>>>

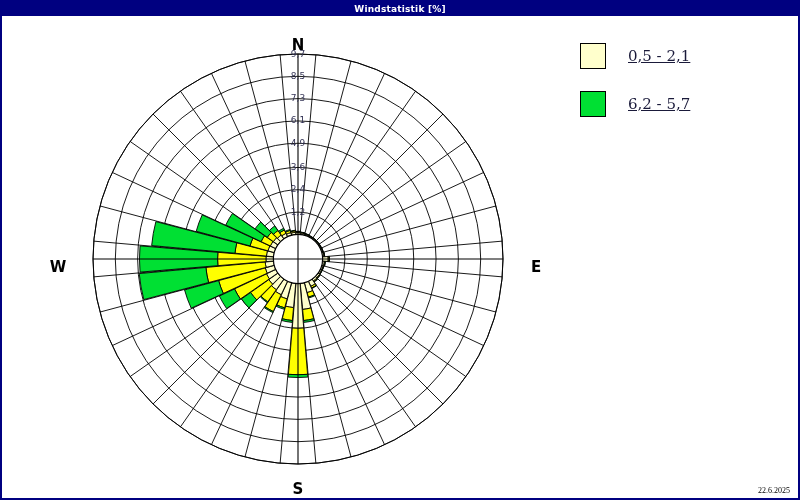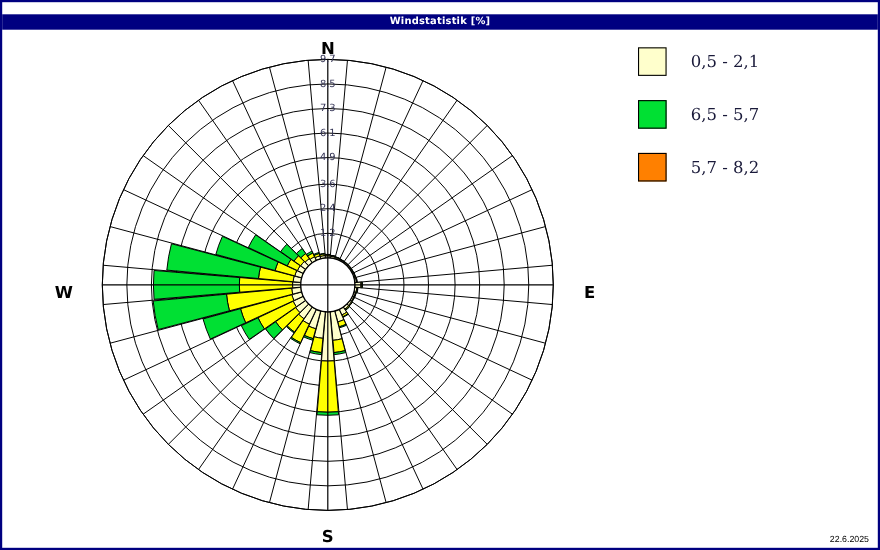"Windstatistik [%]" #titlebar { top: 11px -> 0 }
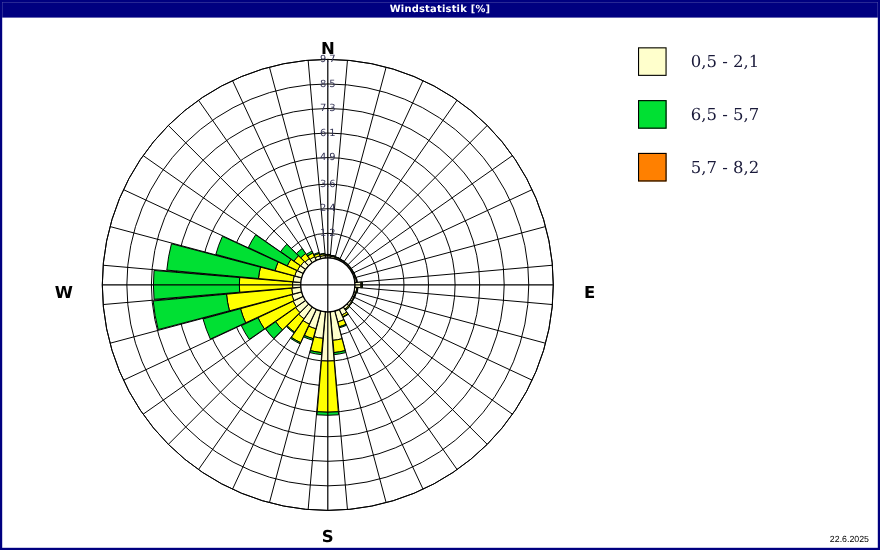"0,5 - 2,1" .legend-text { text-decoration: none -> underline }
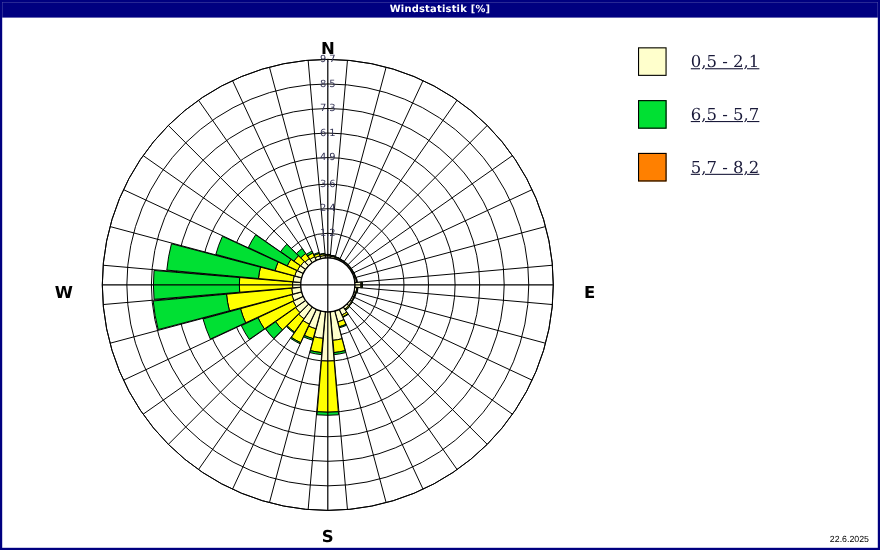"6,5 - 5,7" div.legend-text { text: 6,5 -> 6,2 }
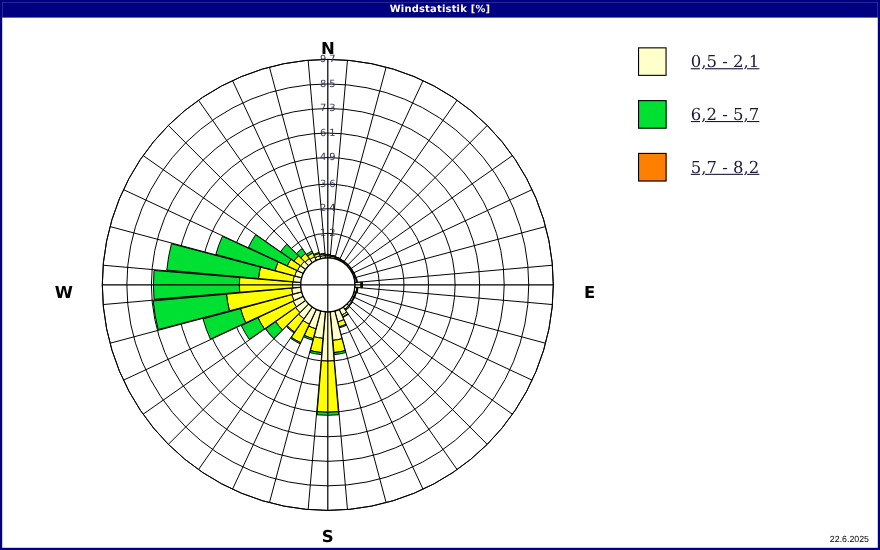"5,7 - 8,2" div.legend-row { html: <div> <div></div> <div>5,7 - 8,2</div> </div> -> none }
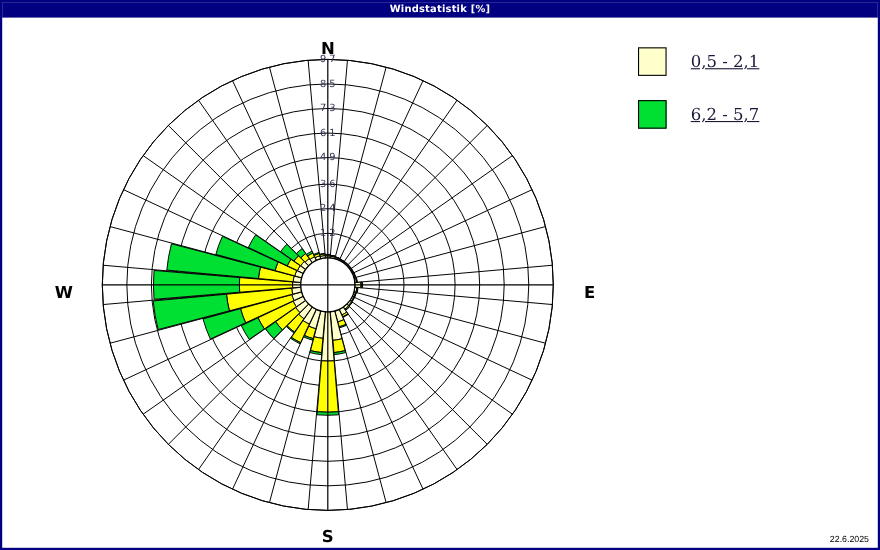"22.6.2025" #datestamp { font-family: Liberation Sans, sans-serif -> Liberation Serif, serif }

<<<

- _The problem_
Only the lines from the one with "text-decoration: none ->" through the final line of the data should be written out, exactly and including both ends. Skip the pictures.

- _Response below_
"0,5 - 2,1" .legend-text { text-decoration: none -> underline }
"6,5 - 5,7" div.legend-text { text: 6,5 -> 6,2 }
"5,7 - 8,2" div.legend-row { html: <div> <div></div> <div>5,7 - 8,2</div> </div> -> none }
"22.6.2025" #datestamp { font-family: Liberation Sans, sans-serif -> Liberation Serif, serif }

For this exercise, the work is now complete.